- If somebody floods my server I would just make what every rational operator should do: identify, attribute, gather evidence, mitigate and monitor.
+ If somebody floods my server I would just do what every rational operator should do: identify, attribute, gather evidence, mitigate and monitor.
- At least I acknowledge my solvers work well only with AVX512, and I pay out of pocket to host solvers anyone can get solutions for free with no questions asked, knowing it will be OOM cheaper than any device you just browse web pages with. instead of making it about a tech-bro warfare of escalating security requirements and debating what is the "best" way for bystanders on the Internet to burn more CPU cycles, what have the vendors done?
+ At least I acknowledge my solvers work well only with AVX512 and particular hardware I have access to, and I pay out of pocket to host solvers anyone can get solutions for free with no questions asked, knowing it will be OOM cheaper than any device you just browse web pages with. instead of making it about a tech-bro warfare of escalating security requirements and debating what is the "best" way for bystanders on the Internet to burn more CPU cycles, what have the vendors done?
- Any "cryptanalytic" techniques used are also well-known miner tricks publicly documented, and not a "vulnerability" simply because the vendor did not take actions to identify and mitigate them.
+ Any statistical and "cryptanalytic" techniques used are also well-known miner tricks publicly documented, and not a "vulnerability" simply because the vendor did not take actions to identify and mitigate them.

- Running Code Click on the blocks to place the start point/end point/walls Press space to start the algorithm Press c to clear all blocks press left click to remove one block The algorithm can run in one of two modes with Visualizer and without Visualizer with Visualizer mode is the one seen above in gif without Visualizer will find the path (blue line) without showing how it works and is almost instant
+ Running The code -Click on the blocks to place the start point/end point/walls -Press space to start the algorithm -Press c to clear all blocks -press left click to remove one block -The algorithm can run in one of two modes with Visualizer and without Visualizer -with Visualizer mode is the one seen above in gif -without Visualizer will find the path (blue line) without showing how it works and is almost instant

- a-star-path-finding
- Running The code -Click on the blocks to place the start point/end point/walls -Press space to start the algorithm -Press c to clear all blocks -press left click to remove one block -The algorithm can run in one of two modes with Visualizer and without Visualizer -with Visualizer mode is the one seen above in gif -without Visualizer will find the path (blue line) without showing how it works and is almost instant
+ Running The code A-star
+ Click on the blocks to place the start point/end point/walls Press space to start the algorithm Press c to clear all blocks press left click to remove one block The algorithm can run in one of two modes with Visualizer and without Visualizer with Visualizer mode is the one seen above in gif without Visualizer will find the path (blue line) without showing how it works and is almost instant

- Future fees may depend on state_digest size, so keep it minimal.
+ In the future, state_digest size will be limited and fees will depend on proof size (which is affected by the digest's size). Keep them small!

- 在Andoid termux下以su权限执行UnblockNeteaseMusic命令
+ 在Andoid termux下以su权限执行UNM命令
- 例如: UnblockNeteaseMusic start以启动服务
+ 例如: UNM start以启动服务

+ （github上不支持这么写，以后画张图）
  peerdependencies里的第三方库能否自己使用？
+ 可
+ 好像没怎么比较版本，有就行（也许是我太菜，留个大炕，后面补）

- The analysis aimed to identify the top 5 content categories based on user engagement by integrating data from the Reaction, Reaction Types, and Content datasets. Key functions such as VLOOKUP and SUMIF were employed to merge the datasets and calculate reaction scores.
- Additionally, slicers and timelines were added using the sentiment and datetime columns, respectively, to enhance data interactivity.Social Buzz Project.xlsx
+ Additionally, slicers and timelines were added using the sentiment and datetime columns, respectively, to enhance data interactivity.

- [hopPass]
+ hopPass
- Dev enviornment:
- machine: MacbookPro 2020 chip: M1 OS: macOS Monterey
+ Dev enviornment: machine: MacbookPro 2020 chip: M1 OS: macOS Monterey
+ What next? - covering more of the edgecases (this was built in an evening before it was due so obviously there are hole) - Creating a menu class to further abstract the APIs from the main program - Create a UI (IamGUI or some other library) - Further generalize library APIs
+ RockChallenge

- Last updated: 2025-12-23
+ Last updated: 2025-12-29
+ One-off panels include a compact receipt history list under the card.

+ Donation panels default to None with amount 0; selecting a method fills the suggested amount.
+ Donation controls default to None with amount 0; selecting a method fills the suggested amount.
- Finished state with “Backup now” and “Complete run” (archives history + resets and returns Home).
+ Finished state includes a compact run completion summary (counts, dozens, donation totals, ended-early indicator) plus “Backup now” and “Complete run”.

● **Activity**
All lines from the one with "- Last updated: 2025-12-23" through the end of the material above are to be printed exactly, and only those.

● **Answer space**
- Last updated: 2025-12-23
+ Last updated: 2025-12-29
+ One-off panels include a compact receipt history list under the card.

+ Donation panels default to None with amount 0; selecting a method fills the suggested amount.
+ Donation controls default to None with amount 0; selecting a method fills the suggested amount.
- Finished state with “Backup now” and “Complete run” (archives history + resets and returns Home).
+ Finished state includes a compact run completion summary (counts, dozens, donation totals, ended-early indicator) plus “Backup now” and “Complete run”.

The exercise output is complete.